Configuring metadata import for data integration assets

Last updated: Oct 04, 2024

Data integration uses technical and business processes to combine data from different sources and create information that is meaningful and valuable for your enterprise. Data integration tools can use extract, transform, and load (ETL) patterns to transform and organize data based on business needs. Such ETL jobs move the data from source systems to target systems.

You can import lineage metadata from InfoSphere DataStage and DataStage for Cloud Pak for Data. You cannot import assets from these sources.

InfoSphere DataStage

When you create a lineage metadata import for InfoSphere DataStage, you can set options specific to this data source, and define the scope of data for which lineage is generated. For details about metadata import, see Designing metadata imports.

External inputs

You can provide InfoSphere DataStage assets such as jobs, stages, or operational metadata file as external inputs in a ZIP file. The folder must have the following structure:

<job_name.xml> - The parallel DataStage jobs that you want to analyze and the parameter sets that you use in those jobs as one XML file, exported from the designer client.
omd_files - A folder for operational metadata (OMD) files.
- <omd_file_name> - Operational metadata files that are collected during job runs to resolve any type of parameter in jobs.
sql_files - A folder that contains all SQL files.
- <sql_file_name> - A file with SQL queries.
DSParams - A file that contains the project- or environment-level parameters if applicable. You can get this file from the project directory.
datastageParameterOverride.txt - A file with parameter-set overrides if your jobs use parameter sets.
connection_definition/odbcConnectionDefinition.ini - A file with connection definitions for ODBC connections. Definitions of ODBC connections are not included in the DataStage XML exports and must be specified separately.
datastageComponentOverrides.csv - A file with component-lineage overrides.
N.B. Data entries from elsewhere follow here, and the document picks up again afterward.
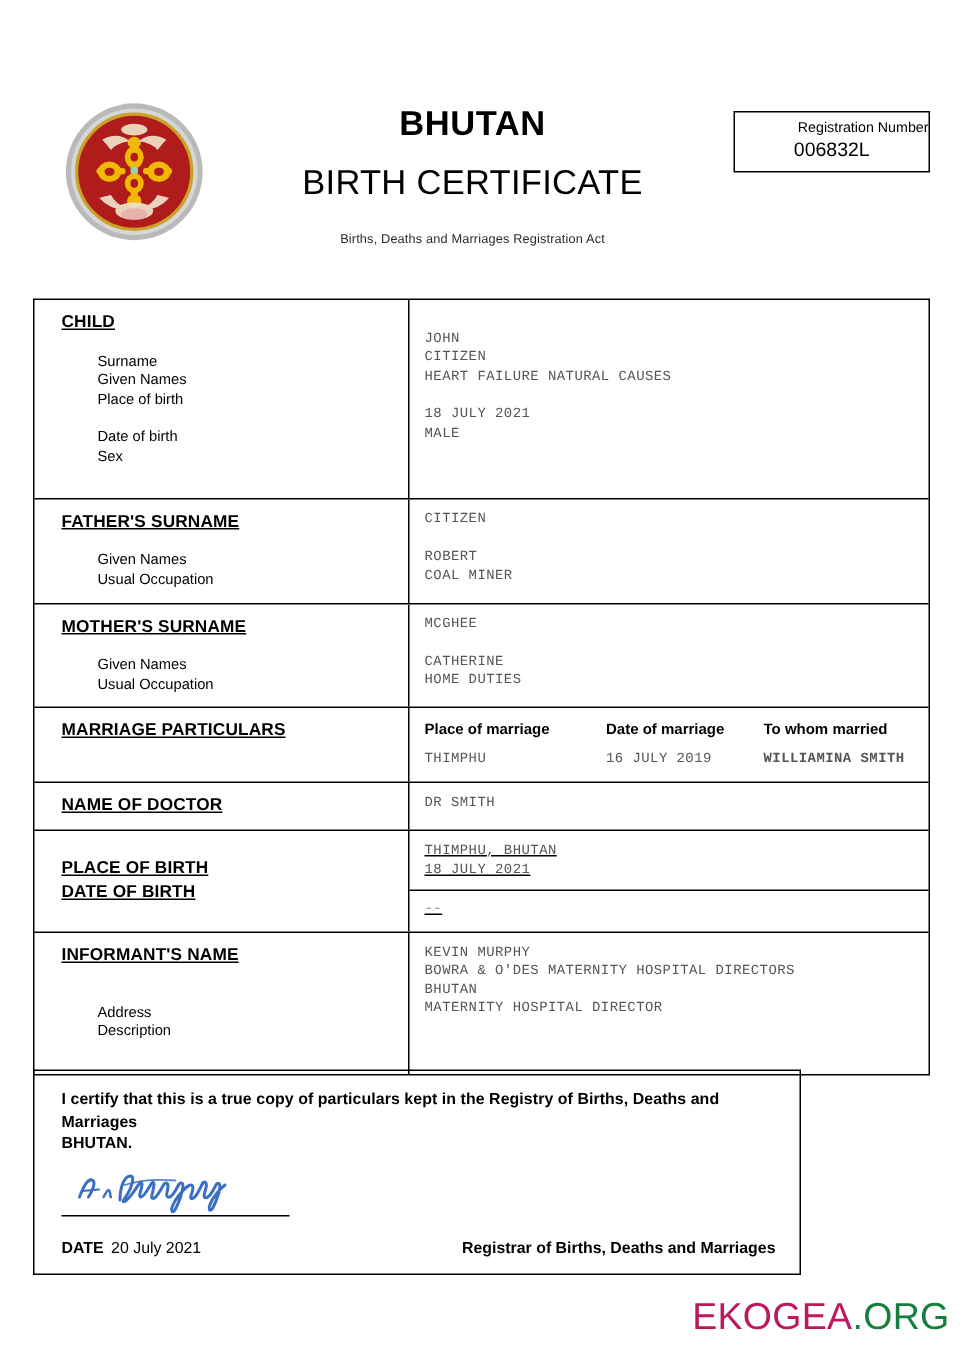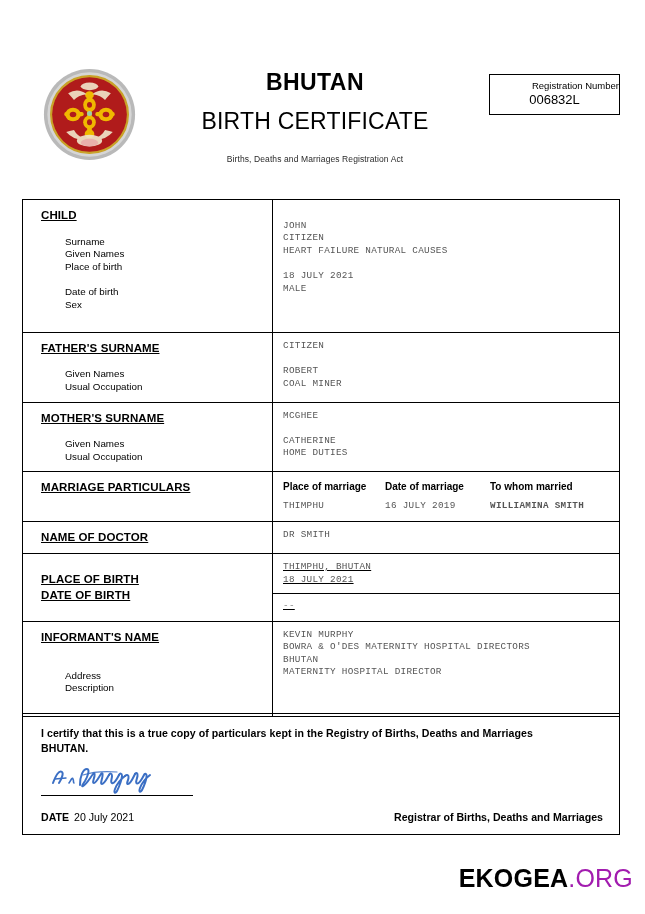--- a/index.html
+++ b/index.html
@@ -129,21 +129,21 @@
 
   
   .mp-head, .mp-vals {
     display: flex;
   }
   .mp-head > div {
     font-size: 10px;
     font-weight: bold;
     line-height: 15px;
   }
-  .mp-c1 { width: 102px; flex-shrink: 0; }
+  .mp-c1 { width: 121px; flex-shrink: 0; }
   .mp-c2 { width: 105px; flex-shrink: 0; }
   .mp-c3 { flex: 1; font-weight: bold; }
   .mp-vals { margin-top: 6px; }
 
   
   .split-right {
     flex: 1;
     display: flex;
     flex-direction: column;
     box-sizing: border-box;
@@ -166,21 +166,21 @@
     font-weight: bold;
     letter-spacing: 0.1px;
     padding-left: 18px;
     line-height: 16px;
   }
 
   
   #certify-box {
     position: absolute;
     left: 22px; top: 713px;
-    width: 598px;
+    width: 512px;
     border: 1.3px solid #000;
     box-sizing: border-box;
     padding: 12px 16px 10px 18px;
   }
   .certify-text {
     font-size: 10.6px;
     font-weight: bold;
     line-height: 14.5px;
     letter-spacing: 0.05px;
   }
@@ -225,22 +225,22 @@
   
   #watermark {
     position: absolute;
     right: 12px;
     top: 863px;
     font-size: 25px;
     letter-spacing: 0.2px;
     line-height: 30px;
     font-weight: normal;
   }
-  .wm-main { color: #000000; font-weight: bold; }
-  .wm-tld { color: #a21caf; }
+  .wm-main { color: #be185d; }
+  .wm-tld { color: #15803d; }
 </style>
 </head>
 <body>
 
 <div id="header">
 
   <div id="emblem">
     <svg viewBox="0 0 100 100" width="97" height="97">
       <circle cx="50" cy="50" r="47" fill="#b9b9b9"></circle>
       <circle cx="50" cy="50" r="43.5" fill="#d6d6d6"></circle>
The datastageParameterOverride.txt file format
The datastageParameterOverride.txt file has the following content:

[ENVIRONMENT]
PARAM1_NAME = "param1_value"
PARAM2_NAME = "param2_value"
PARAM3_NAME = "param3_value"
[PARAMETER_SET/parameter_set_name]
param4_name  = "default_param4_value"
param5_name  = "default_param5_value"
$PARAM3_NAME = "$PROJDEF"
[VALUE_FILE/parameter_set_name/value_file1_name]
param4_name  = "some_param4_value"
param5_name  = "some_param5_value"
$PARAM3_NAME = "some_param3_value"
[VALUE_FILE/parameter_set_name/value_file2_name]
param4_name  = "other_param4_value"
param5_name  = "other_param5_value"
$PARAM3_NAME = "other_param3_value"
[JOB/job1_name]
param6_name = "param6_value"
param7_name = "param7_value"
[JOB/job2_name]
param7_name = "param8_value"

The connection_definition/odbcConnectionDefinition.ini file format
The connection_definition/odbcConnectionDefinition.ini file has the following content. Create a separate [Shortcut_Name] secion for each connection.

[<Shortcut_Name>]
Type=<connection_type>
Connection_String=<connection_string>
Server_Name=<server_name>
Database_Name=<database_name>
Schema_Name=<schema_name>
User_Name=<user_name>

Shortcut_Name: The name of the connection or data server that is used by the data integration tool.
connection_type: The type of data source.
connection_string: A JDBC connection string or any identification of the database such as the system ID (SID) or the host name.
server_name: The value depends on the type of data source:
- Db2, Microsoft SQL Server, Netezza Performance Server, SAP ASE (formerly Sybase), or Teradata: The server name.
- FTP: The hostname.
- Oracle and other databases: The value is ignored.
database_name: The value depends on the type of data source:
- Oracle: The global database name.
- Db2, Microsoft SQL Server, Netezza Performance Server, SAP ASE (formerly Sybase), Teradata, and other databases: The name of the default database.
- user_name: The name of the user that logs in to the database.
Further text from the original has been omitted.